• _Problem to solve_
Pictures are not part of the copy; reproduce the remaining data exactly.

Edit tracking data:

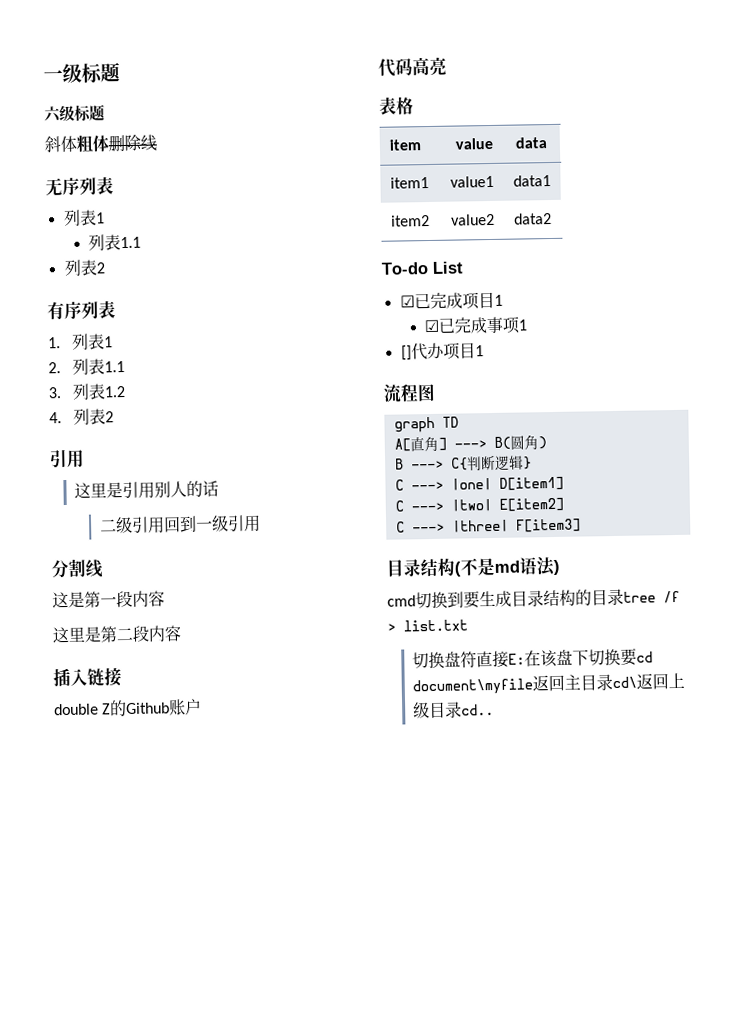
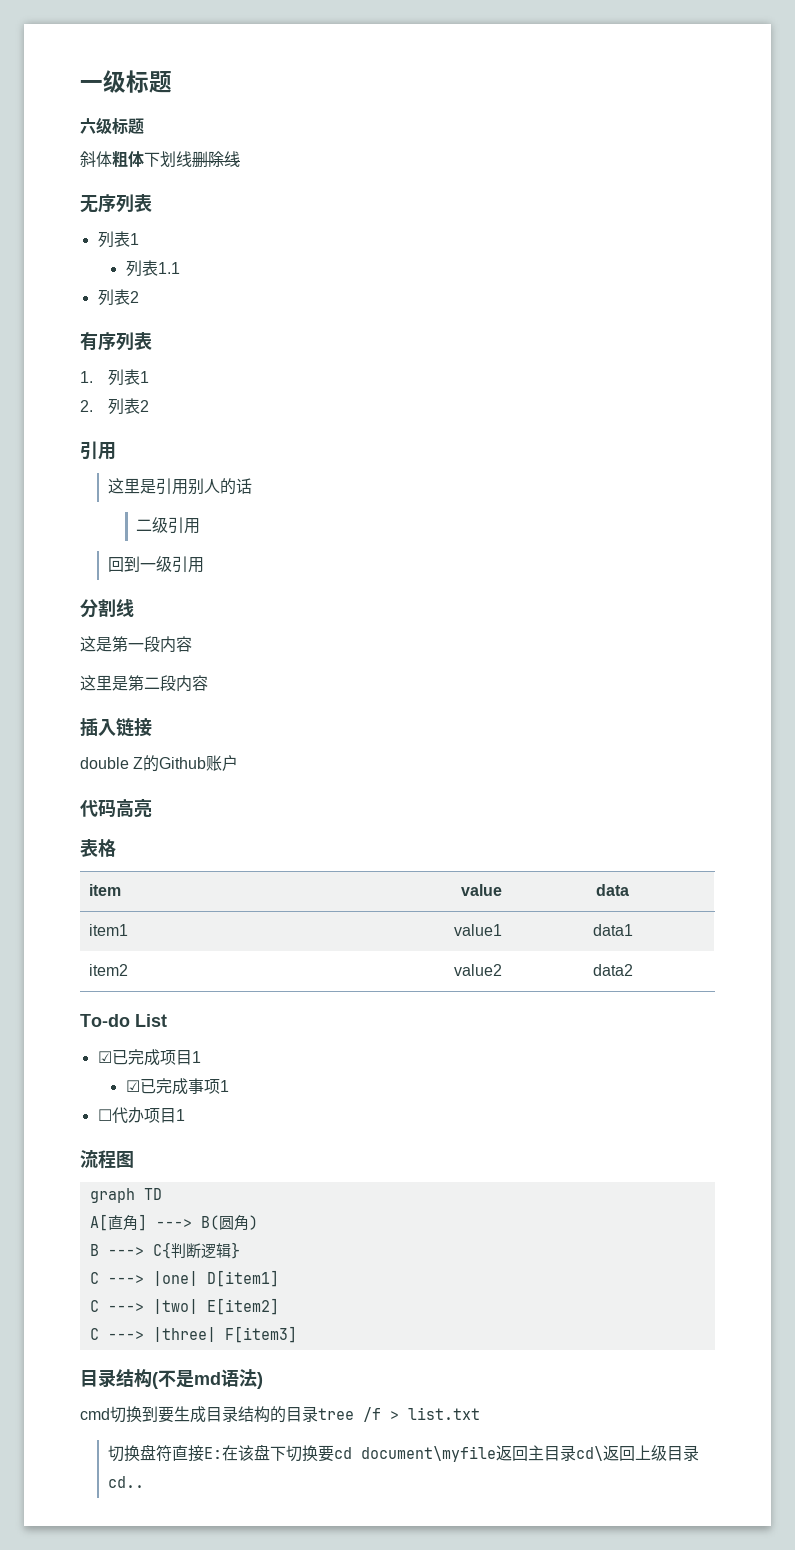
(109, 144) none -> [144,151,192,167] 下划线
[104,360,126,373] [48,383,126,400] [49,408,107,425] 1.1 // 3.列表1.2 // 4.列表 -> (141, 406) none
(165, 525) none -> (201, 526) //
[400,345,412,361] [] -> [97,1109,112,1121] ☐

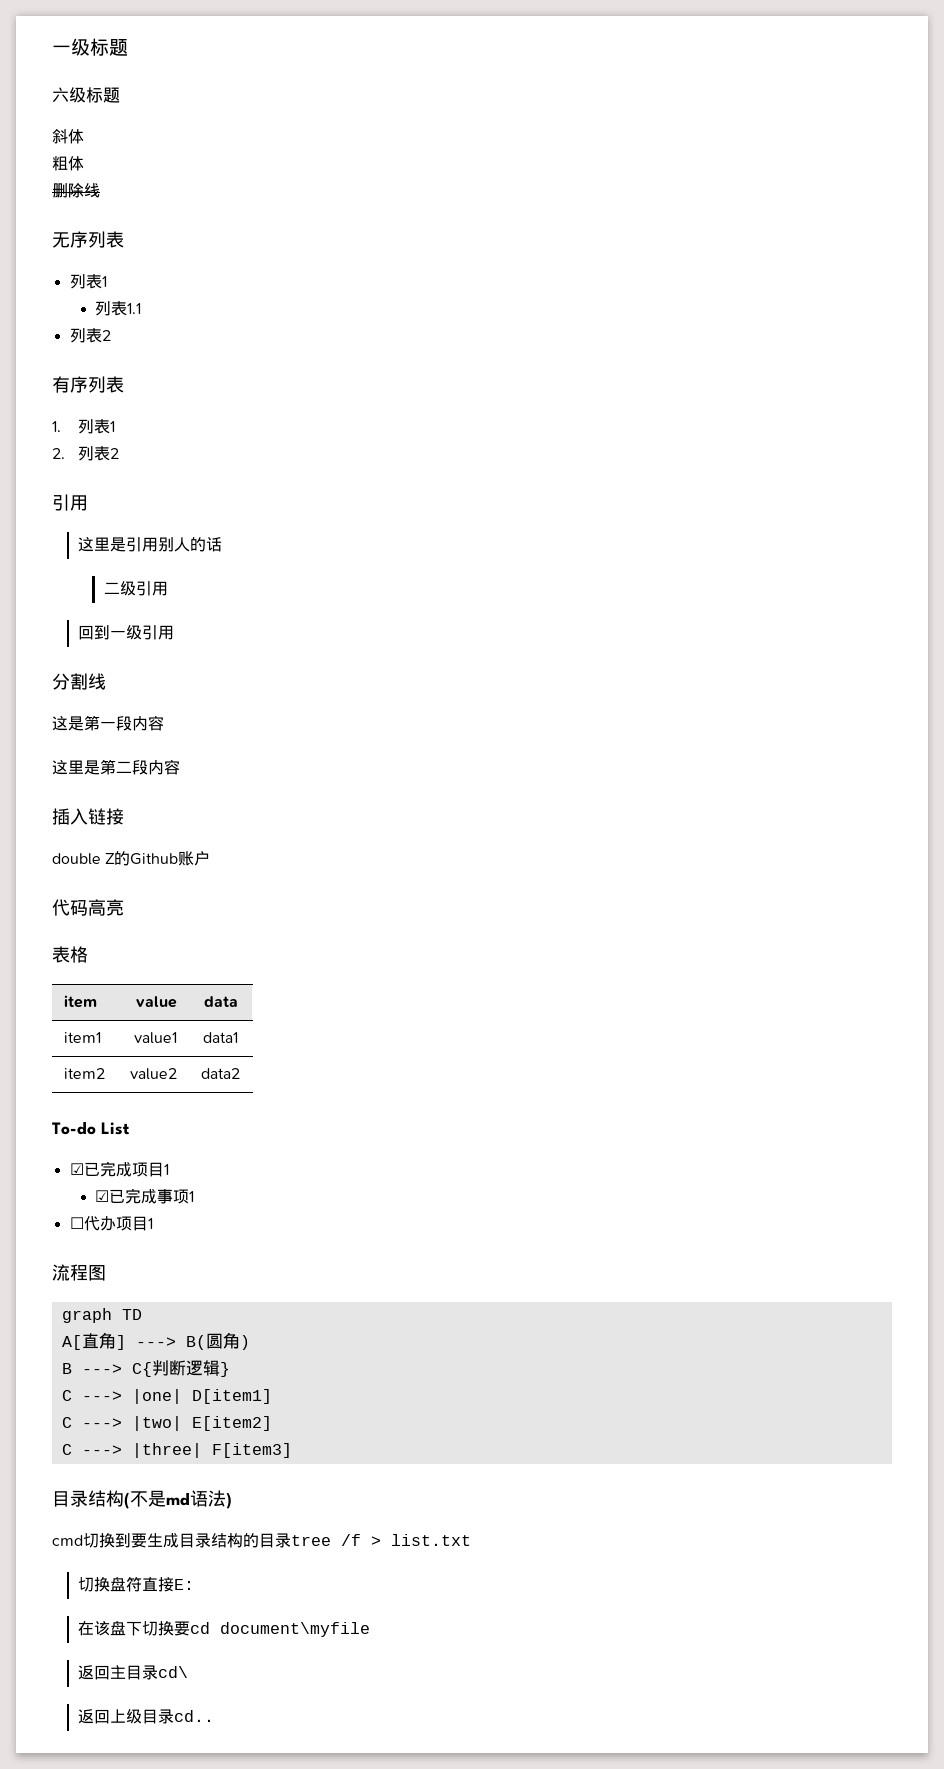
(112, 159) none -> (84, 136) //
[144,151,192,167] 下划线 -> (84, 163) //
(223, 1453) none -> (194, 1584) //
(497, 1454) none -> (370, 1629) //
(604, 1453) none -> (188, 1672) //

• _Answer for the task_
(109, 144) none -> [144,151,192,167] 下划线
[104,360,126,373] [48,383,126,400] [49,408,107,425] 1.1 // 3.列表1.2 // 4.列表 -> (141, 406) none
(165, 525) none -> (201, 526) //
[400,345,412,361] [] -> [97,1109,112,1121] ☐

(112, 159) none -> (84, 136) //
[144,151,192,167] 下划线 -> (84, 163) //
(223, 1453) none -> (194, 1584) //
(497, 1454) none -> (370, 1629) //
(604, 1453) none -> (188, 1672) //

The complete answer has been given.